Marriages of Convenience

“The best defence is a good offence”: this old adage seems to have been taken to heart by French retailers over the last 12 months.

Faced with stiff competition on pricing from the ultra-competitive E. Leclerc, the big players of the French retail landscape have been looking for new and innovative ways to cut costs without upsetting their shareholders. As such, the final quarter of 2014 saw 6 of the France’s 7 biggest national retailers enter into joint purchasing agreements as a means of combatting the country’s incessant price war.

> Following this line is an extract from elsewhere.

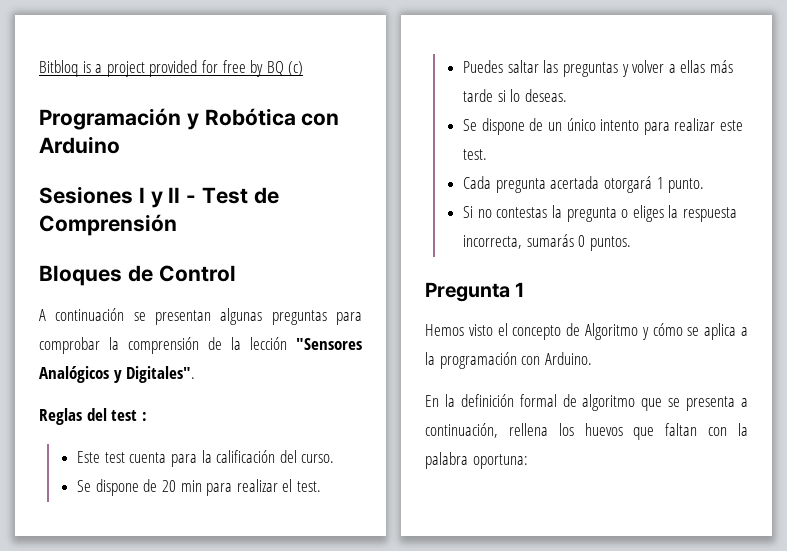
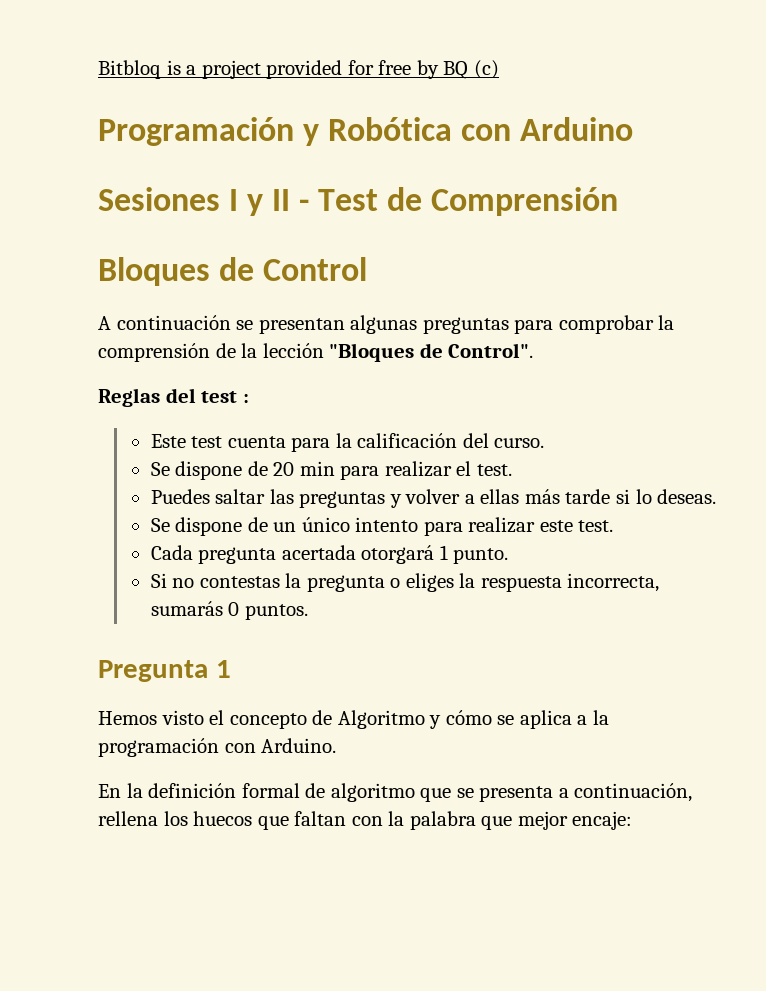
[296,338,362,350] [39,366,196,383] "Sensores Analógicos y Digitales". -> [329,343,534,362] "Bloques de Control".
[584,423,623,436] huevos -> [193,811,253,826] huecos
[472,454,528,469] oportuna: -> [481,811,633,830] que mejor encaje:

Auchan and Système U, numbers 5 and 6 respectively in terms of market share, led the way, announcing their decision to combine purchasing forces in September of last year. The move, which was initially limited to purchases of branded products supplied by large companies, was intended to give the two companies greater leverage in price negotiations with the giants of the food-production industry.

According to analysts, the move will allow the joint retailers to purchase products for up to 1% less than if each were to buy separately – a substantial reduction in an age where every little helps.

The two protagonists have now gone further in their commitments to this engagement, declaring in May of this year that their purchasing agreement would extend to private label goods as well. While talk of store exchanges and even a potential merger is rife, both parties remain coy about future consolidation.

In riposte to the move between Système U and Auchan, which brought their effective market share up to 22% (n° 1 in France as of September 2014), the Casino and Intermarché groups merged their own buying teams just two months later.

The resultant central buying service INCAA (Intermarché Casino Achats) now represents the largest ‘retail group’ in the French market, with a 26% slice of the cake. This just left Carrefour and the typically-independent E. Leclerc as stand-alone big players in an increasingly concentrated buying space.

However, with all other potential suitors already paired off, the Carrefour empire had to look down the line to 7th placed Cora Group to find a partner for joint purchasing. This match, a seemingly defensive move against the advances of ‘Système A’ and ‘Casintermarché’, did bring the pair’s nominal market share to around 25% however.

The longevity of these marriages of convenience remains to be seen, but their emergence will certainly fan the flames of price war in French retail.